There were also some Malthusian-sounding arguments about how we just can't support a global meat-eating population, and some chapters that suggest his preference for non-meat foods goes beyond nutrition. He also argues that we eat too much cholesterol. I believe the latest research indicates that blood cholesterol levels are not related to dietary cholesterol levels, but he doesn't go into why he believes that conclusion to be wrong.

I do think this diet works though, at least on some. There are too many testimonials from people who have lost a lot of weight. This brings me to a point my doctor made, which is that it's fat and carbs *together* that make people gain weight. It would seem that fat without carbs, or carbs without fat, do seem to keep people from being fat. Whether one is more healthy than another is I guess what I need to study more.

There are some things that both this book and the low carb books argue: salt is no big deal, eat til you're full (i.e. don't count calories), and that you should stay away from highly processed foods. I suspect avoiding processed foods alone would improve the diet of the average North American significantly.

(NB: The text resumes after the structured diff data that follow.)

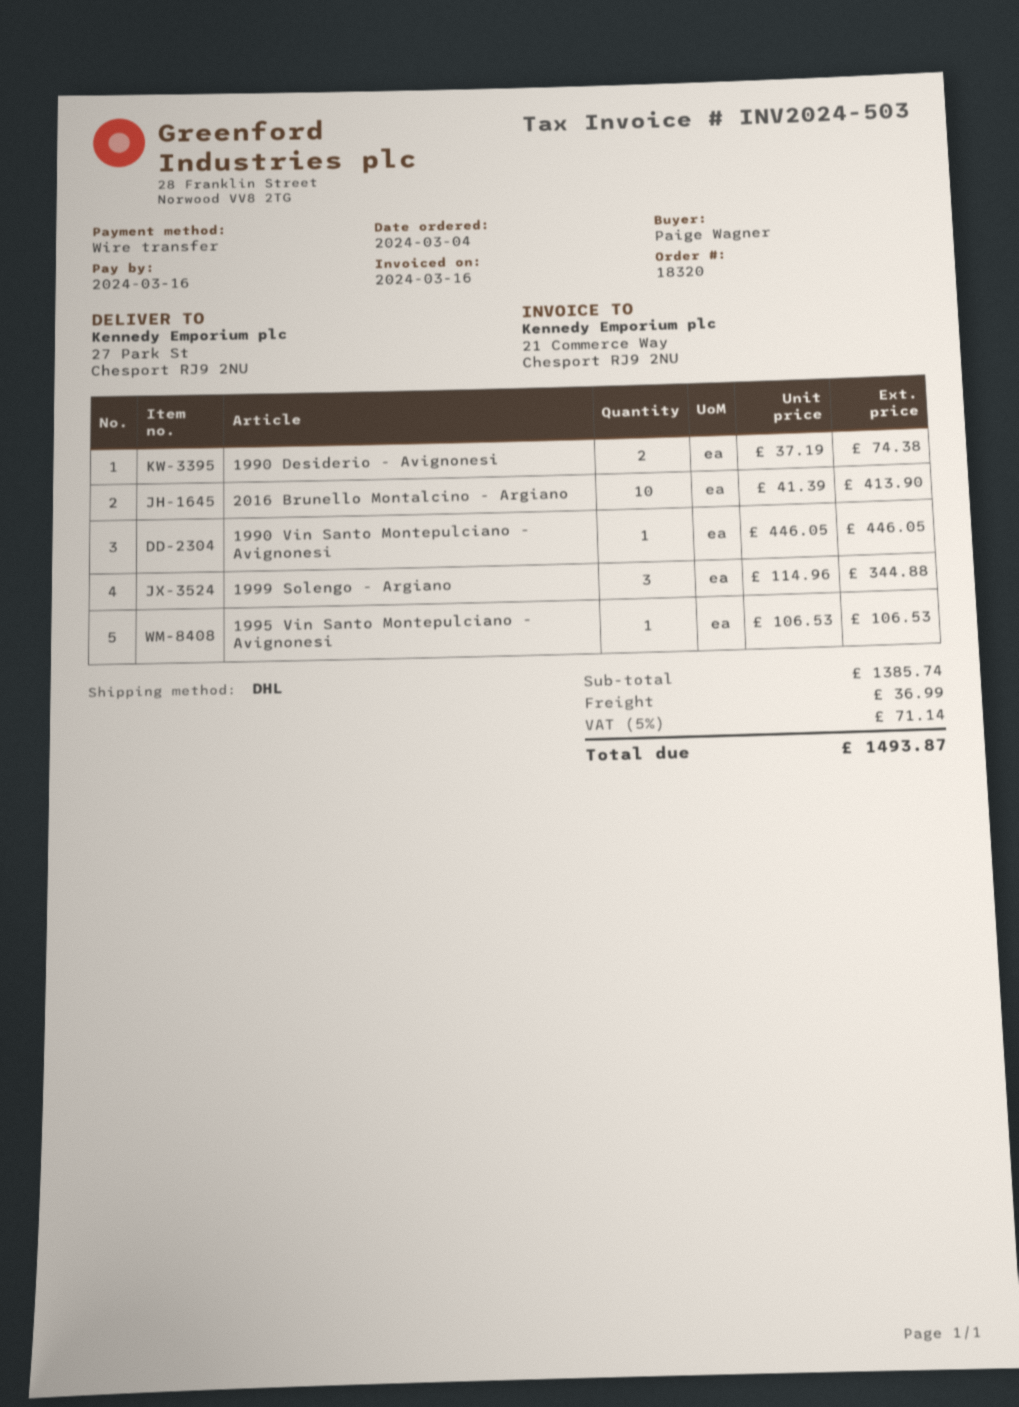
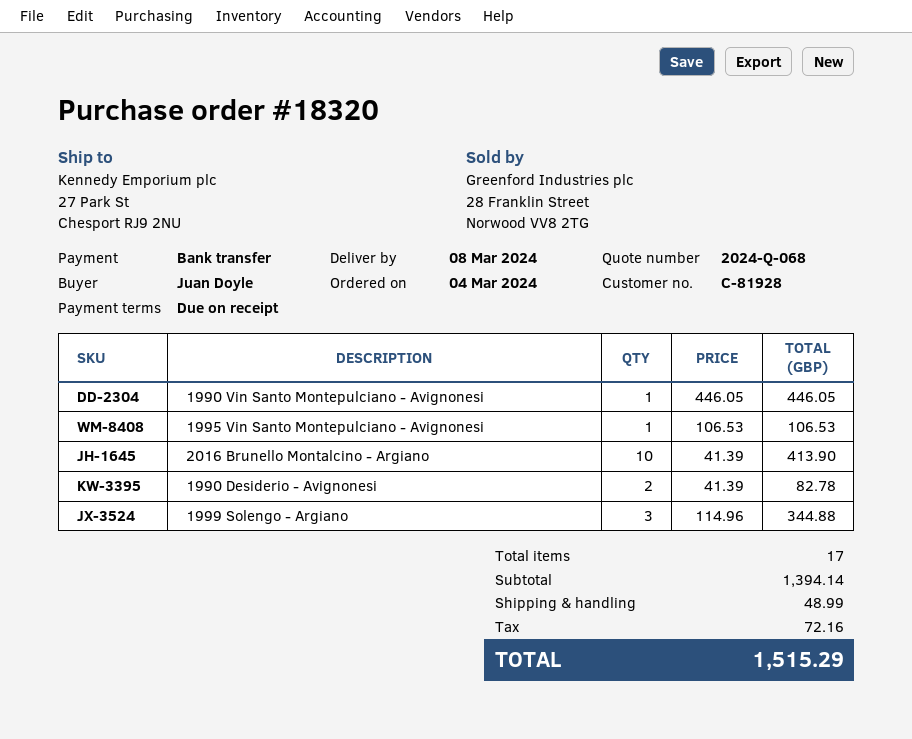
ordered by: Paige Wagner -> Juan Doyle
1990 Desiderio - Avignonesi: 2 x 37.19 = 74.38 -> 2 x 41.39 = 82.78
subtotal: 1385.74 -> 1394.14
shipping: 36.99 -> 48.99
tax: 71.14 -> 72.16
total: 1493.87 -> 1515.29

I've also read another book that suggests a similar diet to this one, called The China Study: The Most Comprehensive Study of Nutrition Ever Conducted and the Startling Implications for Diet, Weight Loss and Long-term Health. But then I read Denise Minger's take-down of the book and it was amazing. It has been a few years, though. That's probably where I should start to better understand the arguments from both sides.

Happy eating!

4 comments:

Tom said...

Hi Barel,

Agree with you about the difficulty of defining a sensible diet. This is the best research I could find:

Food groups and risk of all-cause mortality: a systematic review and meta-analysis of prospective studies

https://academic.oup.com/ajcn/article/105/6/1462/4569801

by Schwingshcakl et al. Available at the link as a pdf.

I have figure 2 printed out and stuck to my fridge to keep me on the right track. Interesting that some contentious food groups (eggs, dairy, fruits) are healthy eaten in small amounts before becoming associated with increased mortality.

I enjoy your blog so hope you find that helpful.

Tom.

ms said...

hi barel, thanks for sharing. I enjoy your blog also.

Here is something that has made sense to me.

Michael Pollan synthesized his research and his books into this 7 word sentence, "eat food, not too much, mostly plants".
- food, as per him, is stuff that goes bad and stuff our grand parents would recognize. processed food is somewhat disqualified as a result.
- not too much, I believe, refers to conservation of energy - if we eat more than we need, it will cause the body to store it somehow, not something human bodies are very good at over the long term.
- mostly plants - not sure of the logic, but I like to believe that plants offer more fiber and therefore help us eat less by filling us up with fiber.

His seven word sentence also seems to agree with what has happened over millennia. Processed food (with modern chemicals) was absent, food availability was scarce, and presumably plants were easily harvested compared to meat.

You read a lot - would love to get your assessment of the above.

Rob said...

I'd basically ignore the absolute levels of LDL and HDL cholesterol. What matters is particle size and density. Here's a good primer: https://robbwolf.com/2012/09/25/chris-kresser-episode-151/

Petter Attia has had some good bits on this as well.

Ben said...

Check out intermittent fasting instead (8 hours eating, 16 hours fasting). Just eat reasonably on it. You can do 2 or 3 during a day, no snacking.